金泽刚教授在文章中认为,综合见义勇为者的全部行为,只要“没有明显超过必要限度”造成重大损害符合正当防卫的条件,就不应当负刑事责任。当然也不需要承担民事赔偿责任。如果在这种情况下,见义勇为者给无辜第三人造成伤害,只要其行为符合正当防卫的条件,第三人的损害仍然应该先由国家承担,受益者亦应给予适当补偿。
正如最高人民法院研究室主任姜启波曾在新闻发布会上表示,近年来,“于欢案”“昆山龙哥案”等涉正当防卫案件引发广泛关注,亿万网民参与讨论。这一方面反映出,进入新时代,人民群众对社会的公平、正义、个人权利、安全等有了新的认识和更高期待;另一方面也暴露出,对正当防卫制度的适用,在司法理念上要进一步提升,在具体规则上要进一步明确。
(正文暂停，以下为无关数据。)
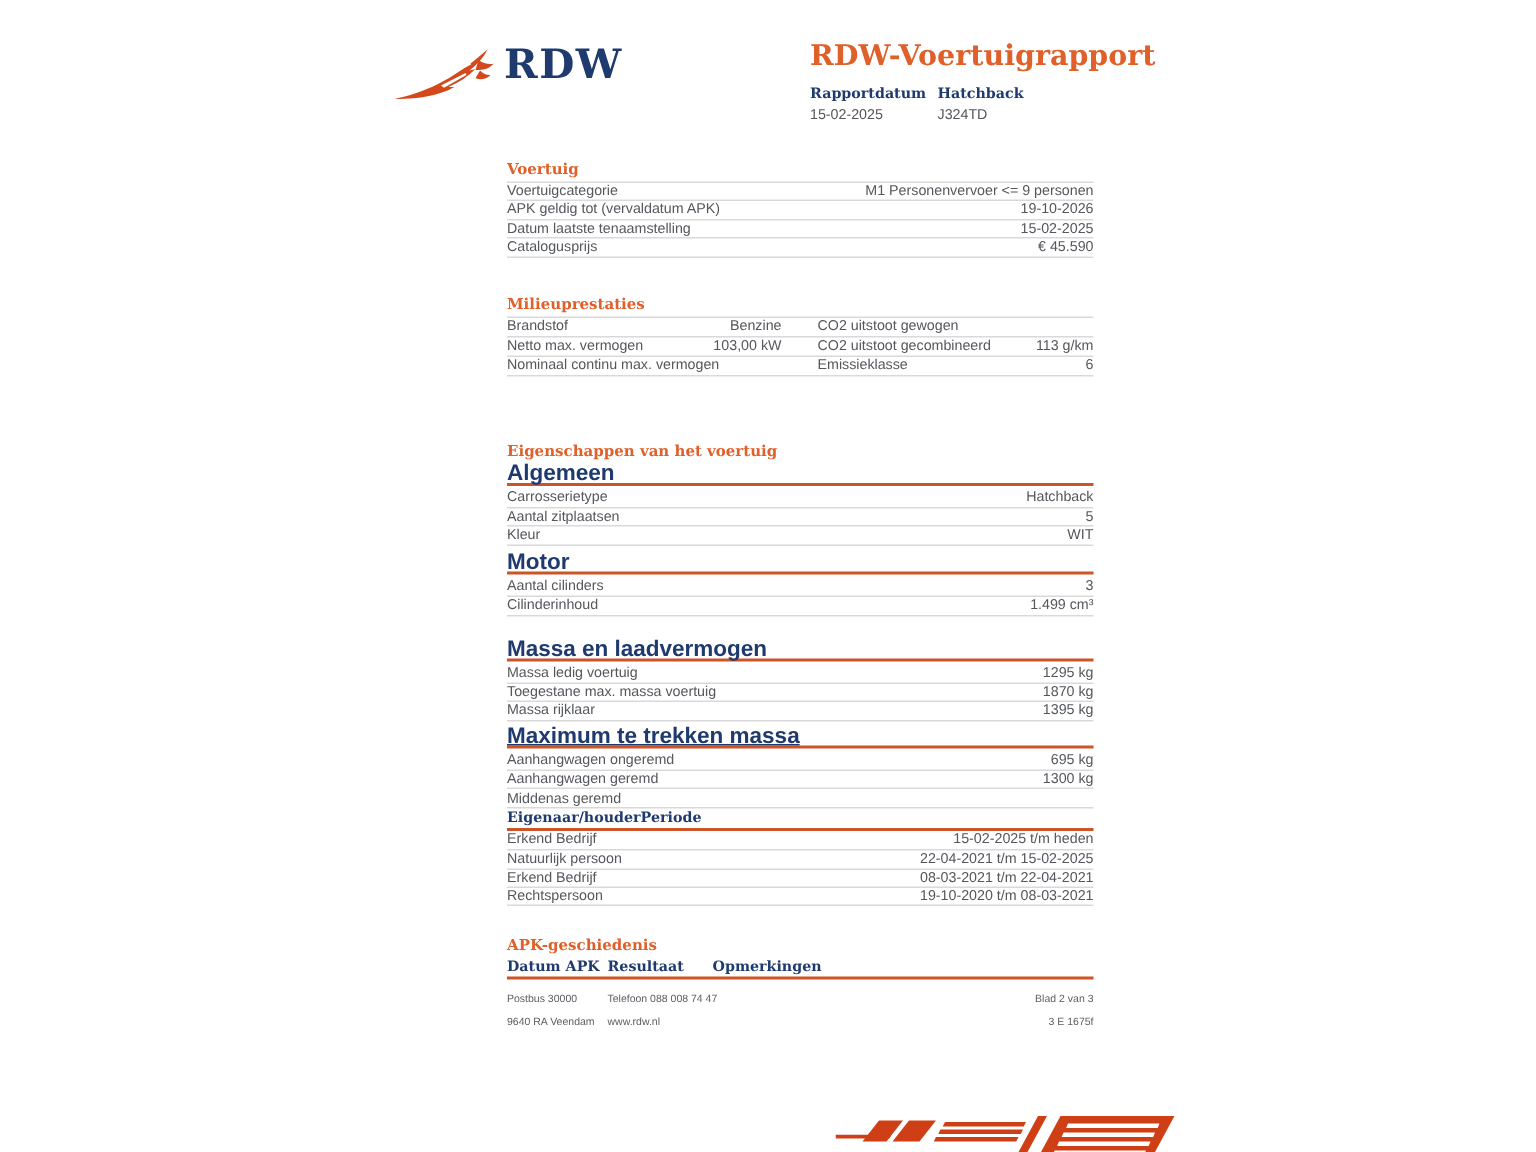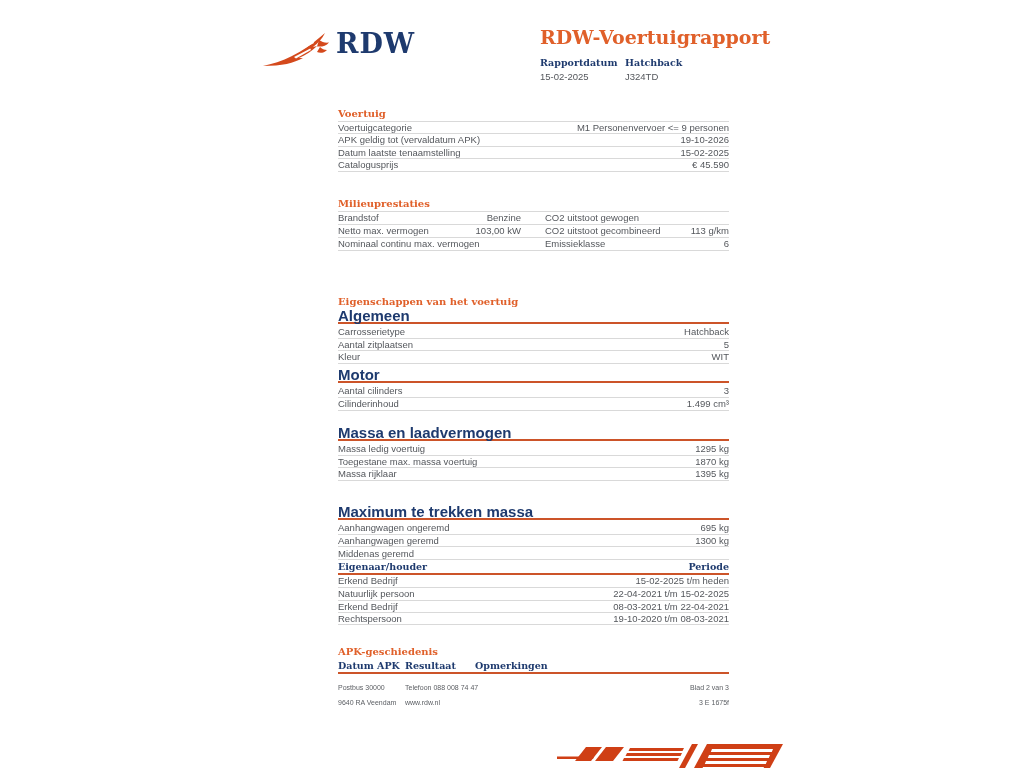--- a/index.html
+++ b/index.html
@@ -42,21 +42,21 @@
   .mrow{display:flex;font-size:9.5px;line-height:11.3px;border-top:1px solid var(--divider);
         min-height:13px;align-items:center;}
   .m-left{width:183px;display:flex;justify-content:space-between;}
   .m-right{margin-left:24px;flex:1;display:flex;justify-content:space-between;}
 
   .sub-heading{font-weight:bold;font-size:15px;line-height:13px;color:var(--navy);
                border-bottom:2px solid var(--rule);}
   .sub-rows .row:first-child{border-top:none;}
 
   
-  .tbl-head{display:flex;justify-content:space-between;font-family:"DejaVu Serif",serif;
+  .tbl-head{display:flex;font-family:"DejaVu Serif",serif;
             font-weight:bold;font-size:9.5px;line-height:13px;color:var(--navy);
             border-bottom:2px solid var(--rule);}
   .tbl-rows .row:first-child{border-top:none;}
 
   
   .apk-head{display:flex;font-family:"DejaVu Serif",serif;font-weight:bold;font-size:9.5px;
             line-height:13px;color:var(--navy);border-bottom:2px solid var(--rule);}
   .apk-c1{width:67px;}
   .apk-c2{width:70px;}
   .apk-c3{flex:1;}
@@ -66,21 +66,21 @@
   .f-row{display:flex;margin-bottom:7px;}
   .f-c1{width:67px;}
   .f-c2{flex:1;}
   .f-c3{text-align:right;}
 
   
   .mt-milieu{margin-top:26px;}
   .mt-eig{margin-top:45px;}
   .mt-motor{margin-top:4px;}
   .mt-massa{margin-top:15px;}
-  .mt-trek{margin-top:24px;}
+  .mt-trek{margin-top:3px;text-decoration:underline;}
   .mt-owner{margin-top:29px;}
   .mt-apk{margin-top:21px;}
   .gap2{height:2px;}
 
   
   .stripes{position:absolute;left:557px;top:744px;width:236px;height:24px;}
 </style>
 </head>
 <body>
上述法学专家认为,之所以要为见义勇为案立法,背后的舆论诉求也很明确:鼓励好人见义勇为,法律即使不能奖赏好人,也应当给予好人相应的保护。法律不只是由条文构成的,执法者的行动、司法者的理念和全社会的观念,都可能塑造法律最终的面貌。在见义勇为案件中,不应该只是看到了结果,而忽视了本来的过程,不是“谁先报警谁就有理”,也不是“谁受伤了谁就是弱者”。因此,他们呼吁国家加快对见义勇为的立法工作进度,尽快出台一部符合国情、能保障见义勇为人员权益的法律,实现清清楚楚的“国家标准”。
对于终审判决,王元、郝建宇家人难以接受,一度情绪激动,他们表示将继续申诉。范辰律师颇为乐观地说道,“我相信,‘王元见义勇为案’同样能作出和‘福建赵宇案’一样的贡献,为国家的见义勇为立法或公检机关审理以后的案件提供范本,激活防卫制度。”